Change detection outputs
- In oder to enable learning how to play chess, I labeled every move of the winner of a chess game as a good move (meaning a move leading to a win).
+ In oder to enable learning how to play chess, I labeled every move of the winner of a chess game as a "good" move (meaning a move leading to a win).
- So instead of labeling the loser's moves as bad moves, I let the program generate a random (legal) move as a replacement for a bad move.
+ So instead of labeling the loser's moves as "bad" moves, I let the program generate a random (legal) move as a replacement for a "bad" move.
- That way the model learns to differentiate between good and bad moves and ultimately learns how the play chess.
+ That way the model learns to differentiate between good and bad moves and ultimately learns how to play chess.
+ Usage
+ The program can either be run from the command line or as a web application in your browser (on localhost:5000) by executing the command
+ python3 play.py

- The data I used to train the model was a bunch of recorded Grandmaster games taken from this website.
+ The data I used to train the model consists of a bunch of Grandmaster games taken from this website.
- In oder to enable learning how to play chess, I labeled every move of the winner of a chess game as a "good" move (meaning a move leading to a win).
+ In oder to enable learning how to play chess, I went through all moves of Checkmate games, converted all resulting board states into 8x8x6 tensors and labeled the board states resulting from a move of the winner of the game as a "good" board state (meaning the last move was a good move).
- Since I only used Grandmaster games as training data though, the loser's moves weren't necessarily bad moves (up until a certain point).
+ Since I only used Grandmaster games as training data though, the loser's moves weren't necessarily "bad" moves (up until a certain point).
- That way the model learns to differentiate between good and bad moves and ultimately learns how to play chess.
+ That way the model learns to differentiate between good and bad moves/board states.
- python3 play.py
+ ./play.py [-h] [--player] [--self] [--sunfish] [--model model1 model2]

EXERCISE AIM >> Check each line in the data for the word "until", then report only how many lines contain it.

RESPONSE BELOW >> 2